§ **Exercise instructions**: Please restate word for word only the lines that start at the one containing "subtotal: 562.00 -> 467.00" and continue to the final line of the material.

§ **Task inputs**:
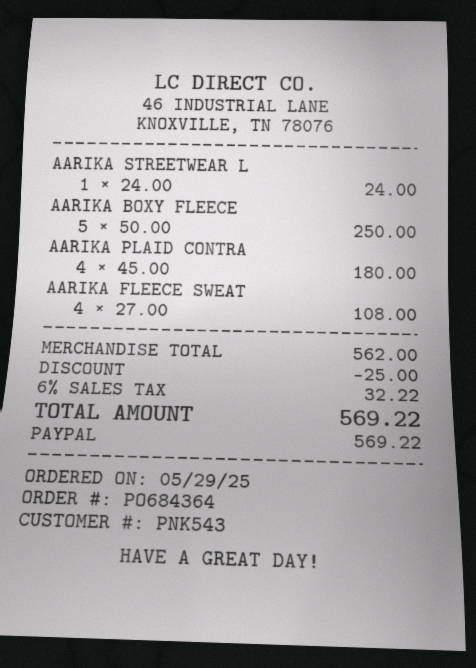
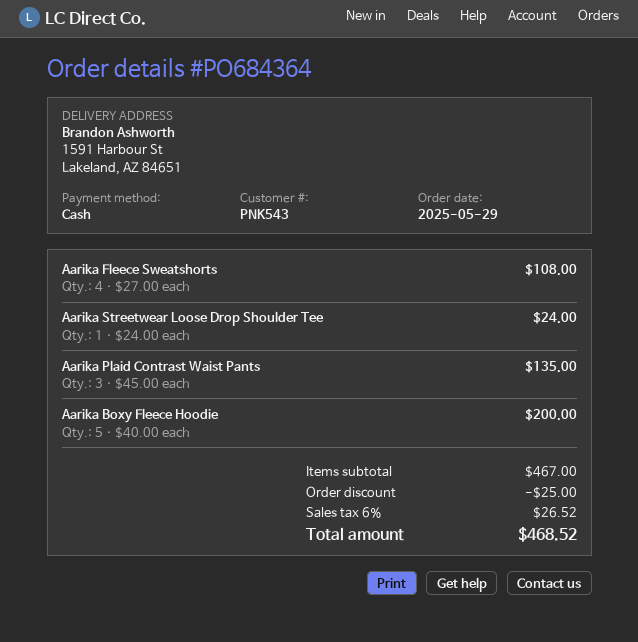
payment method: PayPal -> cash
AARIKA BOXY FLEECE: 5 x 50.00 = 250.00 -> 5 x 40.00 = 200.00
AARIKA PLAID CONTRA: 4 x 45.00 = 180.00 -> 3 x 45.00 = 135.00
subtotal: 562.00 -> 467.00
tax: 6% = 32.22 -> 6% = 26.52
total: 569.22 -> 468.52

§ **Result for this exercise**:
subtotal: 562.00 -> 467.00
tax: 6% = 32.22 -> 6% = 26.52
total: 569.22 -> 468.52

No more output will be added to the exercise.